Toutefois, les bombardements anglo-américains sur la région de Rouen, et plus généralement sur la France, n’ont pas commencé le 6 juin 1944. Alors que la France et ses alliés s’apprêtent à commémorer le 80e anniversaire du Débarquement, il est essentiel de se rappeler de cette histoire encore trop souvent méconnue.
La Normandie bombardée dès 1940
Dès l’été 1940, les Normands subissent des attaques aériennes alliées. Elles succèdent aux bombardements de la Luftwaffe, et de leur fameux Stuka, sur les villes et les colonnes de réfugiés lors de la bataille de France. Afin de ralentir les projets d’invasion d’Adolf Hitler visant la Grande-Bretagne, dernier opposant à l’hégémonie du Troisième Reich en Europe de l’Ouest, les Britanniques commencent à bombarder les ports et les aérodromes français où se massent les troupes de la Wehrmacht.
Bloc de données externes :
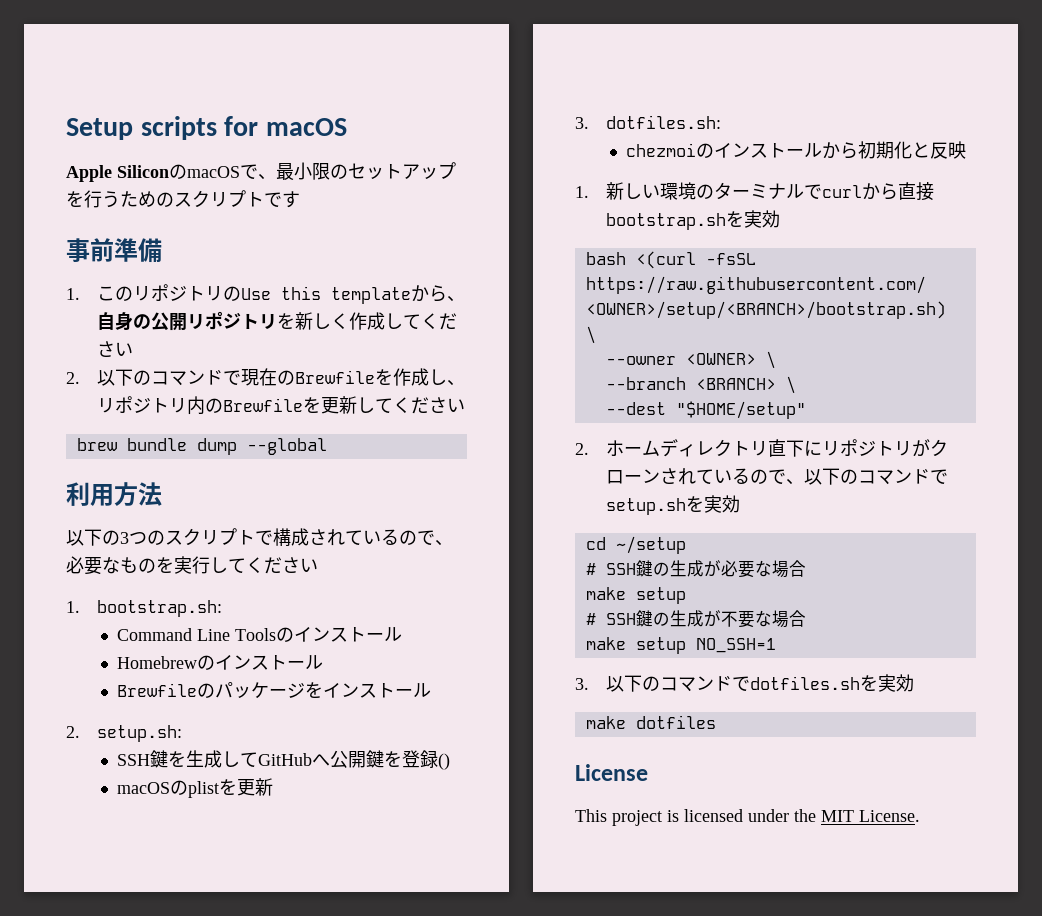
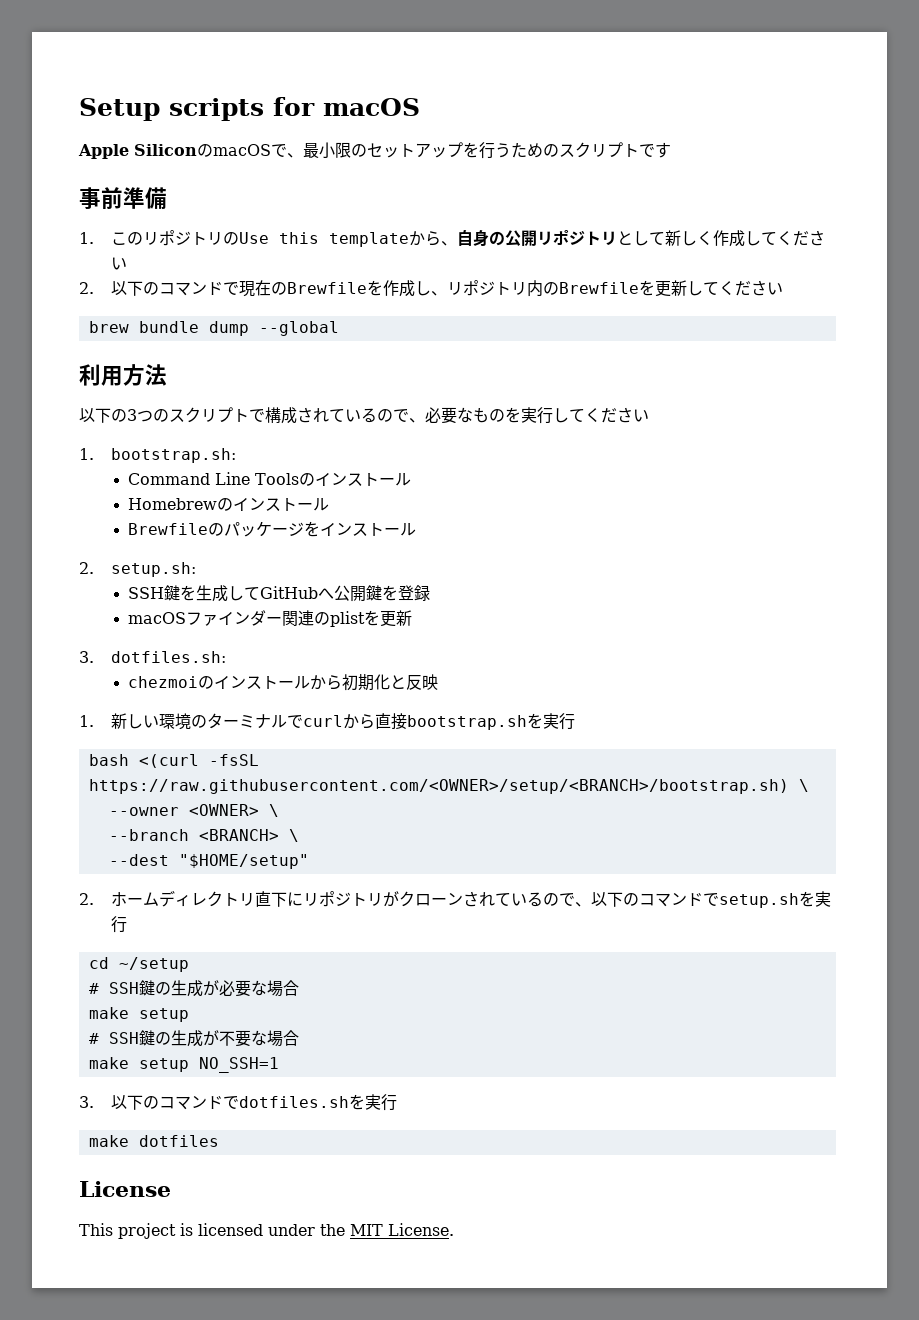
- 1.このリポジトリのUse this templateから、自身の公開リポジトリを新しく作成してください
+ 1.このリポジトリのUse this templateから、自身の公開リポジトリとして新しく作成してください
- SSH鍵を生成してGitHubへ公開鍵を登録()
- macOSのplistを更新
+ SSH鍵を生成してGitHubへ公開鍵を登録
+ macOSファインダー関連のplistを更新
- 1.新しい環境のターミナルでcurlから直接bootstrap.shを実効
+ 1.新しい環境のターミナルでcurlから直接bootstrap.shを実行
- 2.ホームディレクトリ直下にリポジトリがクローンされているので、以下のコマンドでsetup.shを実効
+ 2.ホームディレクトリ直下にリポジトリがクローンされているので、以下のコマンドでsetup.shを実行
- 3.以下のコマンドでdotfiles.shを実効
+ 3.以下のコマンドでdotfiles.shを実行

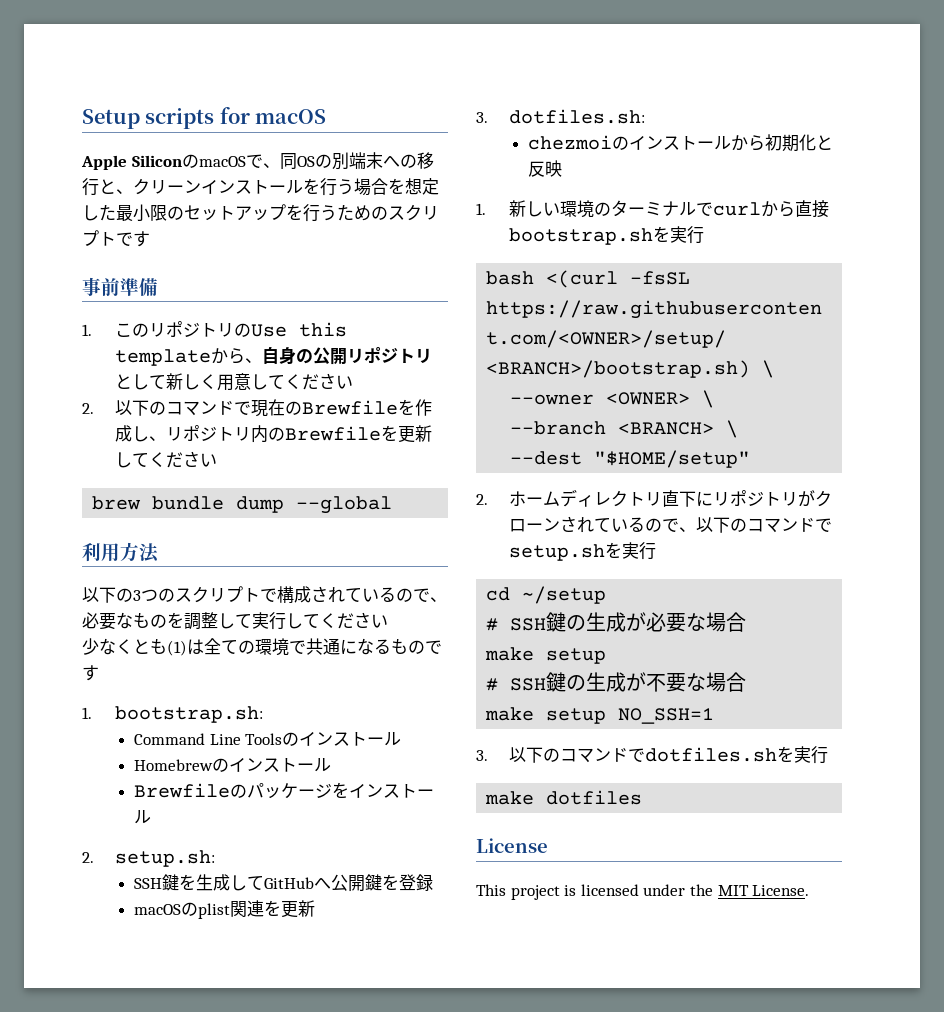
- Apple SiliconのmacOSで、最小限のセットアップを行うためのスクリプトです
+ Apple SiliconのmacOSで、同OSの別端末への移行と、クリーンインストールを行う場合を想定した最小限のセットアップを行うためのスクリプトです
- 1.このリポジトリのUse this templateから、自身の公開リポジトリとして新しく作成してください
+ 1.このリポジトリのUse this templateから、自身の公開リポジトリとして新しく用意してください
- 以下の3つのスクリプトで構成されているので、必要なものを実行してください
+ 以下の3つのスクリプトで構成されているので、必要なものを調整して実行してください
+ 少なくとも(1)は全ての環境で共通になるものです
- macOSファインダー関連のplistを更新
+ macOSのplist関連を更新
Le Havre, par exemple, est régulièrement bombardé dès septembre 1940.
Si les aviateurs de la Royal Air Force (RAF), qui opèrent principalement de nuit, cherchent à éviter au maximum les pertes civiles, plusieurs centaines de victimes sont tout de même à déplorer. Ces bombardements, menés parallèlement aux victoires des chasseurs britanniques dans le ciel de l’Angleterre, annihilent les ambitions d’Hitler. Ce dernier lance alors le Blitz, une vaste campagne de bombardements sur les villes anglaises qui entraîne des représailles de la Royal Air Force, laquelle attaque avec une intensité croissante les villes allemandes.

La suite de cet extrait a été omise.